• [ENTRIES SHOWN]:
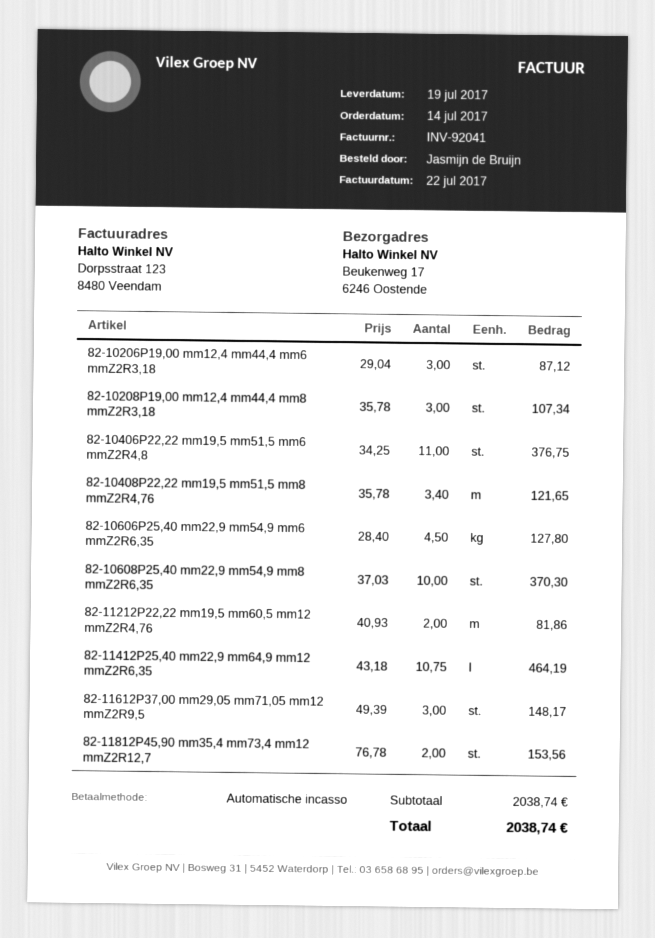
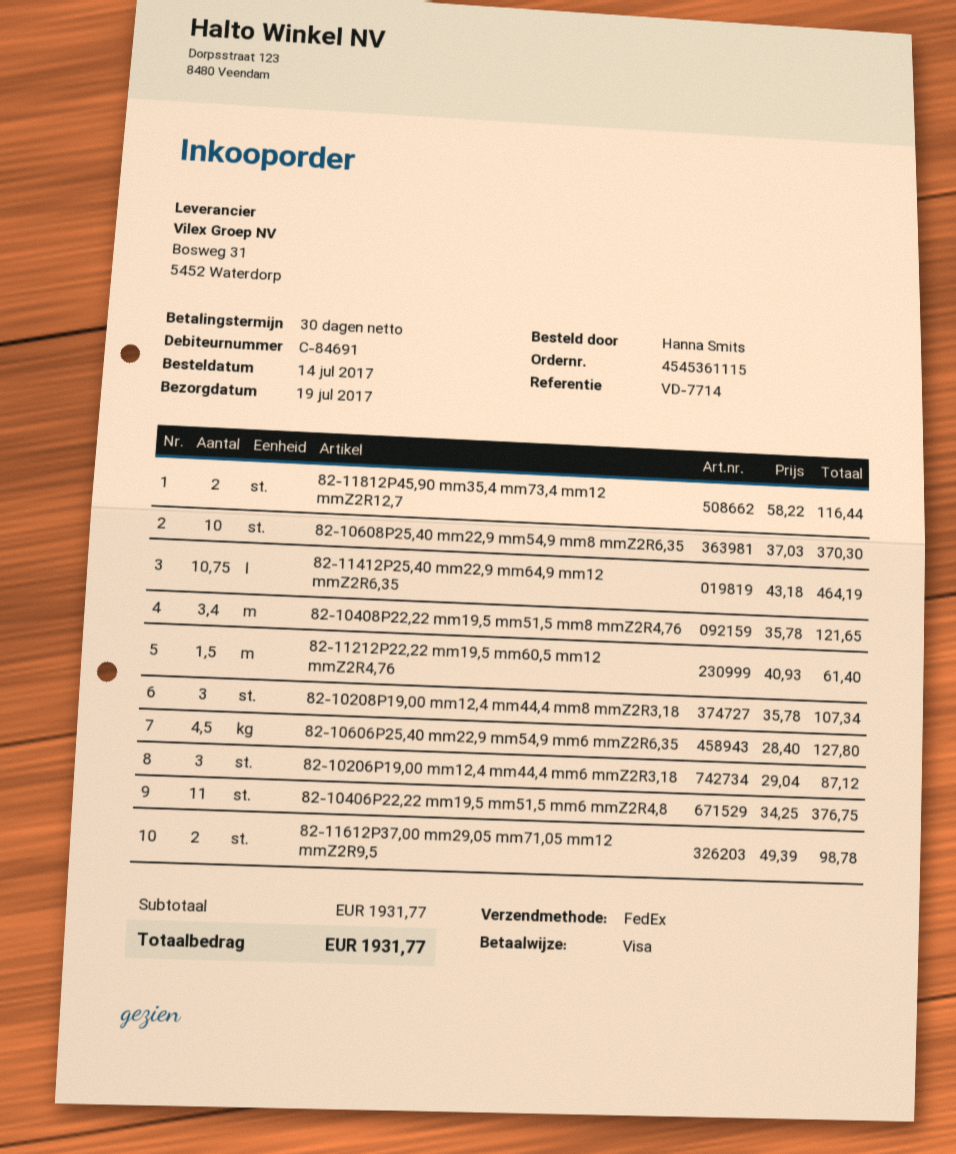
ordered by: Jasmijn de Bruijn -> Hanna Smits
payment method: direct debit -> Visa
82-11212P22,22 mm19,5 mm60,5 mm12 mmZ2R4,76: 2 x 40.93 = 81.86 -> 1.5 x 40.93 = 61.40
82-11612P37,00 mm29,05 mm71,05 mm12 mmZ2R9,5: 3 x 49.39 = 148.17 -> 2 x 49.39 = 98.78
82-11812P45,90 mm35,4 mm73,4 mm12 mmZ2R12,7: 2 x 76.78 = 153.56 -> 2 x 58.22 = 116.44
subtotal: 2038.74 -> 1931.77
total: 2038.74 -> 1931.77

• [TASK]:
Give the records again exactly as they stand, so that only the pictures are missing.

• [SOLUTION]:
ordered by: Jasmijn de Bruijn -> Hanna Smits
payment method: direct debit -> Visa
82-11212P22,22 mm19,5 mm60,5 mm12 mmZ2R4,76: 2 x 40.93 = 81.86 -> 1.5 x 40.93 = 61.40
82-11612P37,00 mm29,05 mm71,05 mm12 mmZ2R9,5: 3 x 49.39 = 148.17 -> 2 x 49.39 = 98.78
82-11812P45,90 mm35,4 mm73,4 mm12 mmZ2R12,7: 2 x 76.78 = 153.56 -> 2 x 58.22 = 116.44
subtotal: 2038.74 -> 1931.77
total: 2038.74 -> 1931.77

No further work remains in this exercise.